◆ **Work instruction**
Please return every line from the entries that has the string "管理開始年月日" in it.

◆ **Available records**
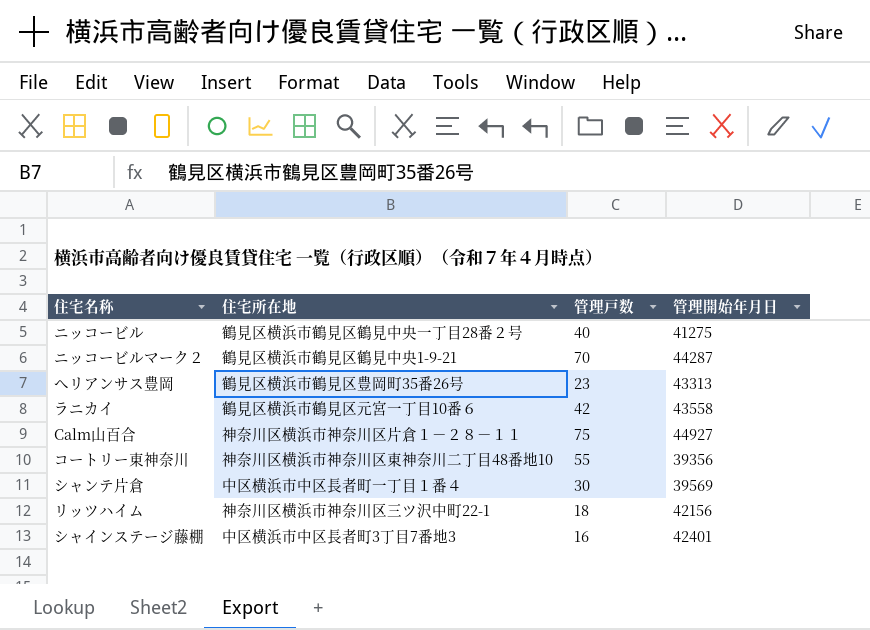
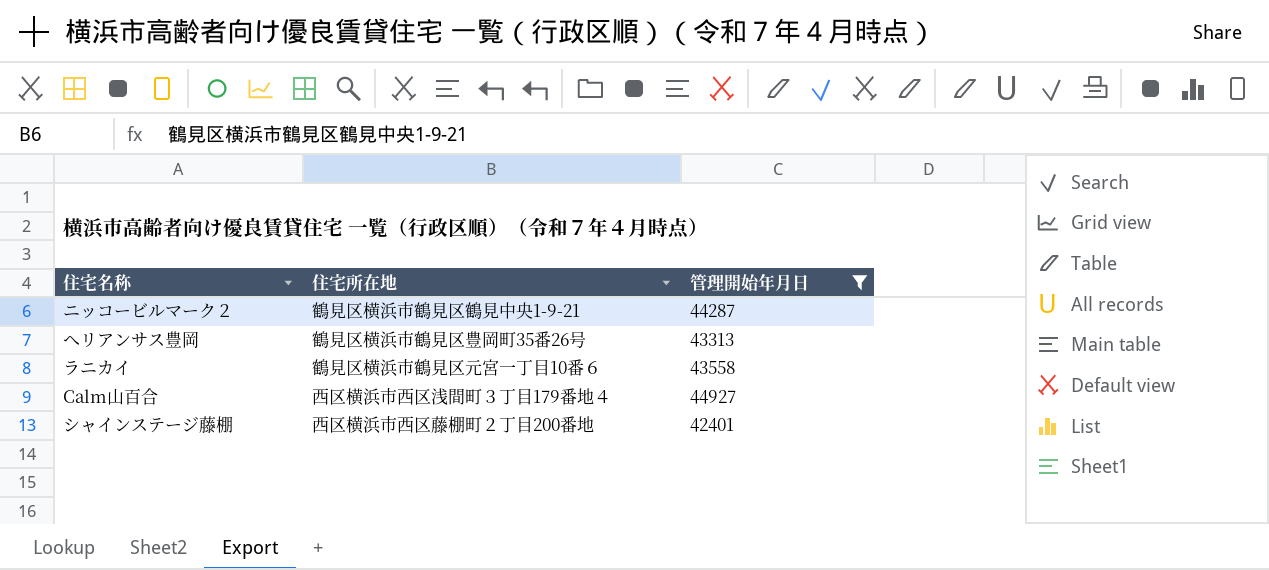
filter: none -> 管理開始年月日 >= 42401
column 管理戸数 | position: 3 -> none
Calm山百合 | 住宅所在地: 神奈川区横浜市神奈川区片倉１－２８－１１ -> 西区横浜市西区浅間町３丁目179番地４
シャインステージ藤棚 | 住宅所在地: 中区横浜市中区長者町3丁目7番地3 -> 西区横浜市西区藤棚町２丁目200番地

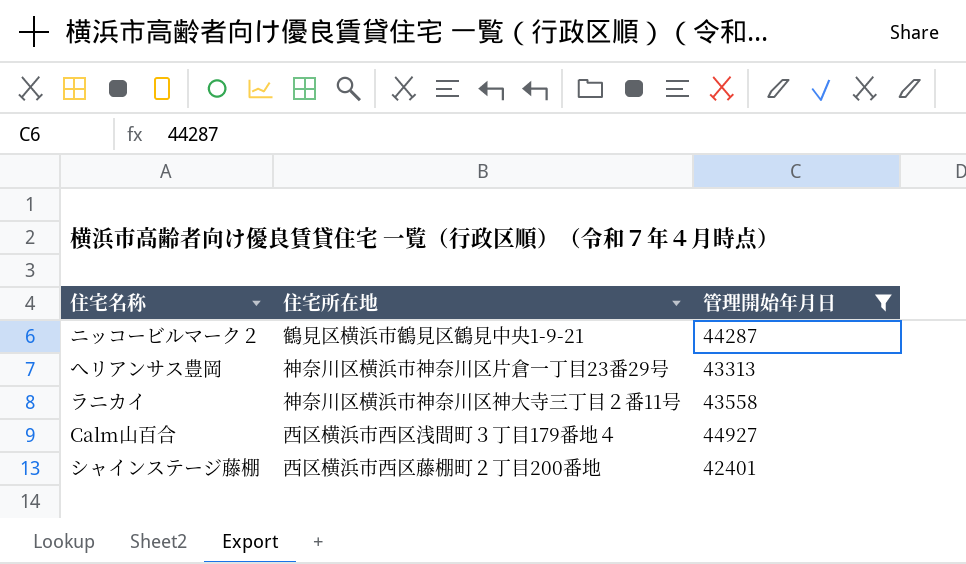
へリアンサス豊岡 | 住宅所在地: 鶴見区横浜市鶴見区豊岡町35番26号 -> 神奈川区横浜市神奈川区片倉一丁目23番29号
ラニカイ | 住宅所在地: 鶴見区横浜市鶴見区元宮一丁目10番６ -> 神奈川区横浜市神奈川区神大寺三丁目２番11号

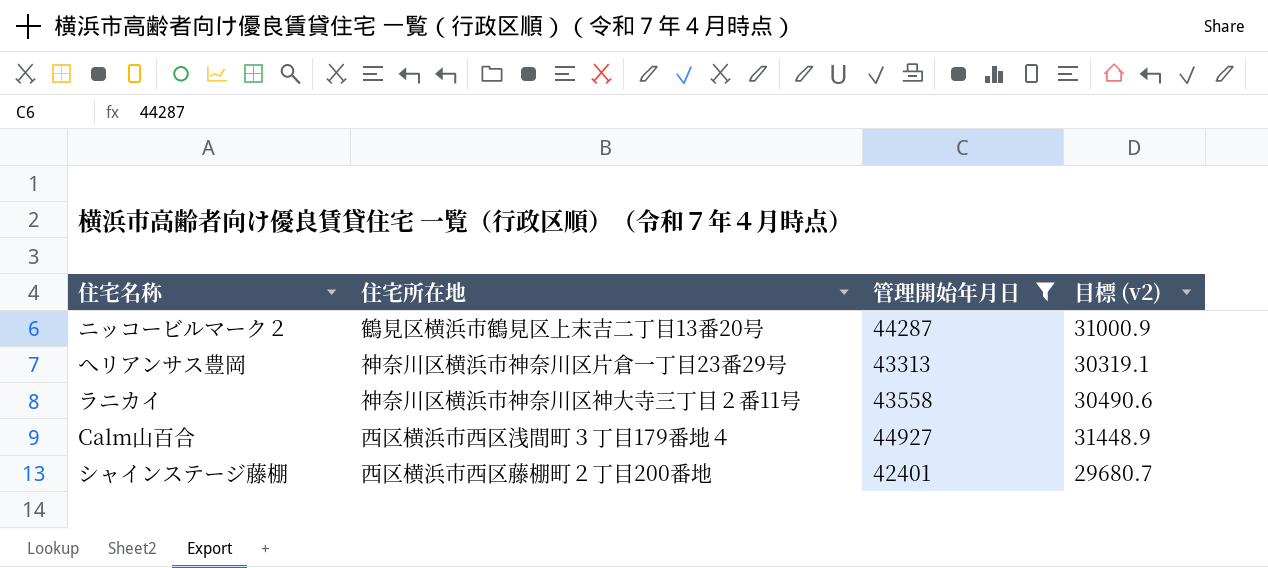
column 目標 (v2) | formula: none -> [管理開始年月日] * 0.7
ニッコービルマーク２ | 住宅所在地: 鶴見区横浜市鶴見区鶴見中央1-9-21 -> 鶴見区横浜市鶴見区上末吉二丁目13番20号

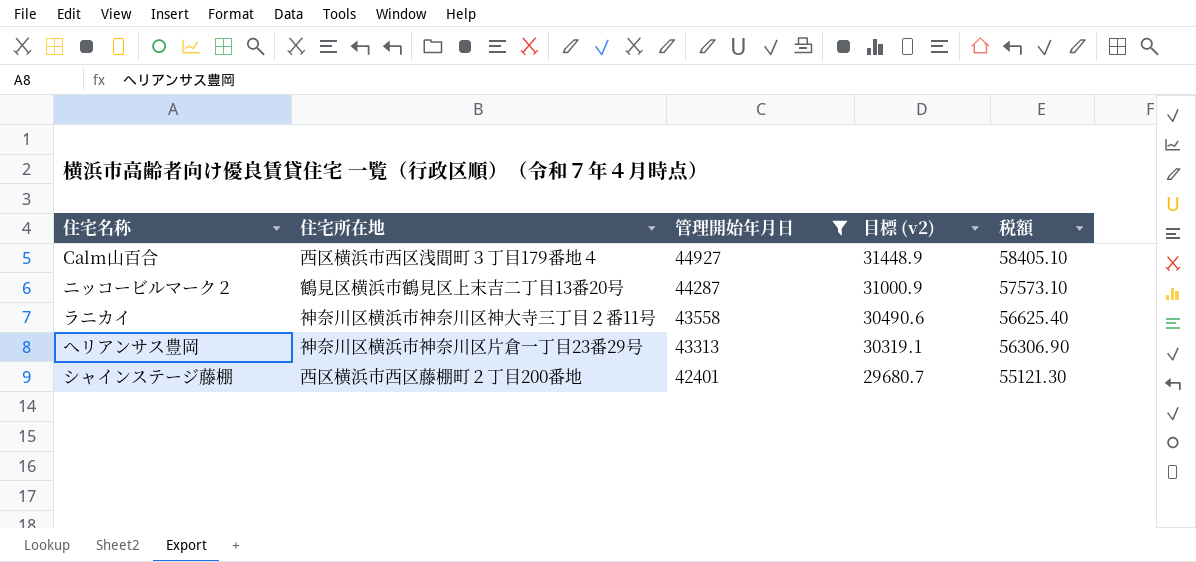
row order: none -> 管理開始年月日 descending
column 税額 | formula: none -> [管理開始年月日] * 1.3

◆ **Completed exercise**
filter: none -> 管理開始年月日 >= 42401
column 目標 (v2) | formula: none -> [管理開始年月日] * 0.7
row order: none -> 管理開始年月日 descending
column 税額 | formula: none -> [管理開始年月日] * 1.3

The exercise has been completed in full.